(Collected data entries)
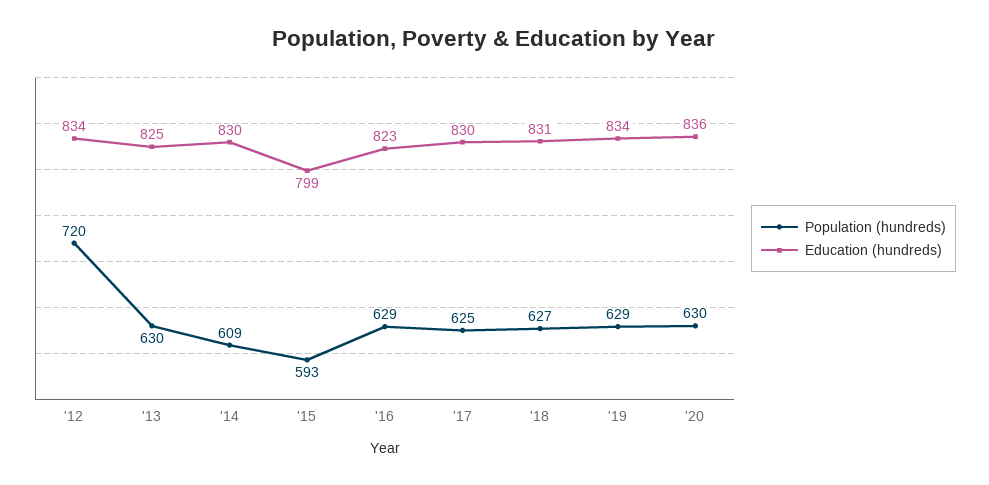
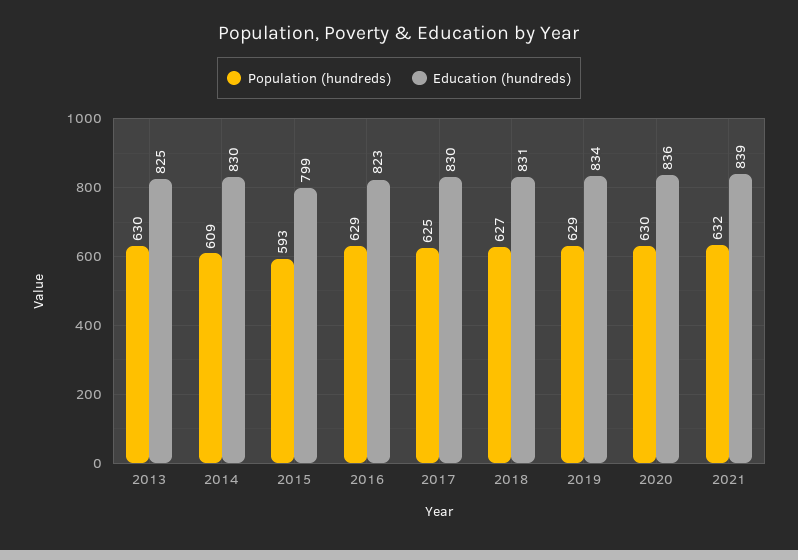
Population (hundreds), '12: 720 -> none
Education (hundreds), '12: 834 -> none
Population (hundreds), 2021: none -> 632
Education (hundreds), 2021: none -> 839

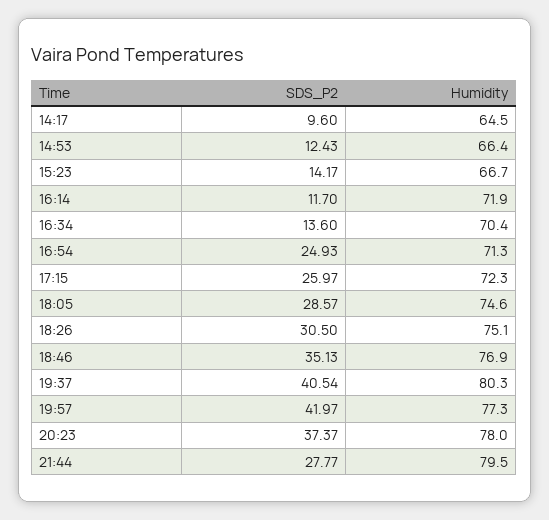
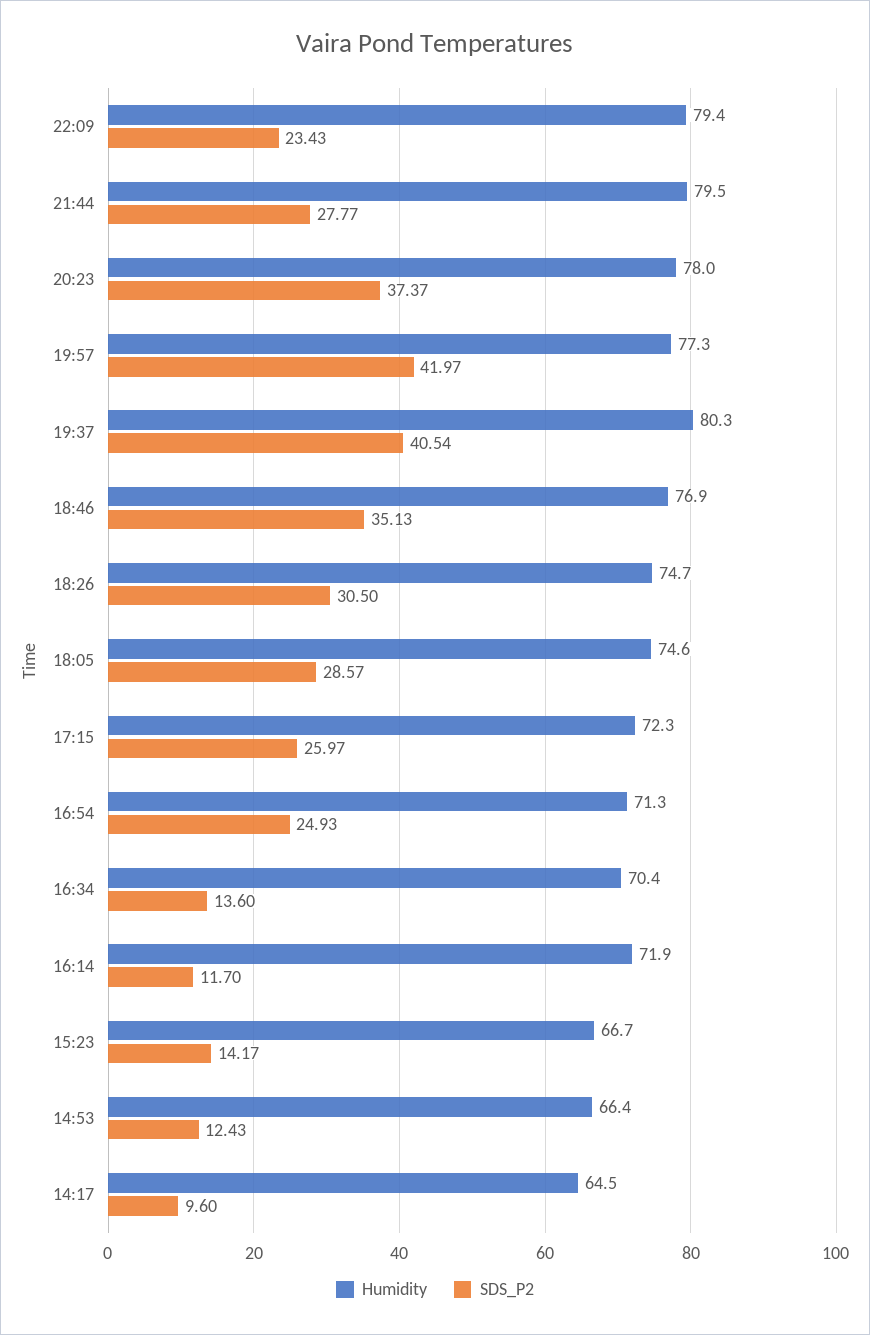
Humidity, 18:26: 75.1 -> 74.7
Humidity, 22:09: none -> 79.4
SDS_P2, 22:09: none -> 23.43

> Work item
The records above need to be printed in full and exactly, without any of the pictures.

> Expected answer
Population (hundreds), '12: 720 -> none
Education (hundreds), '12: 834 -> none
Population (hundreds), 2021: none -> 632
Education (hundreds), 2021: none -> 839

Humidity, 18:26: 75.1 -> 74.7
Humidity, 22:09: none -> 79.4
SDS_P2, 22:09: none -> 23.43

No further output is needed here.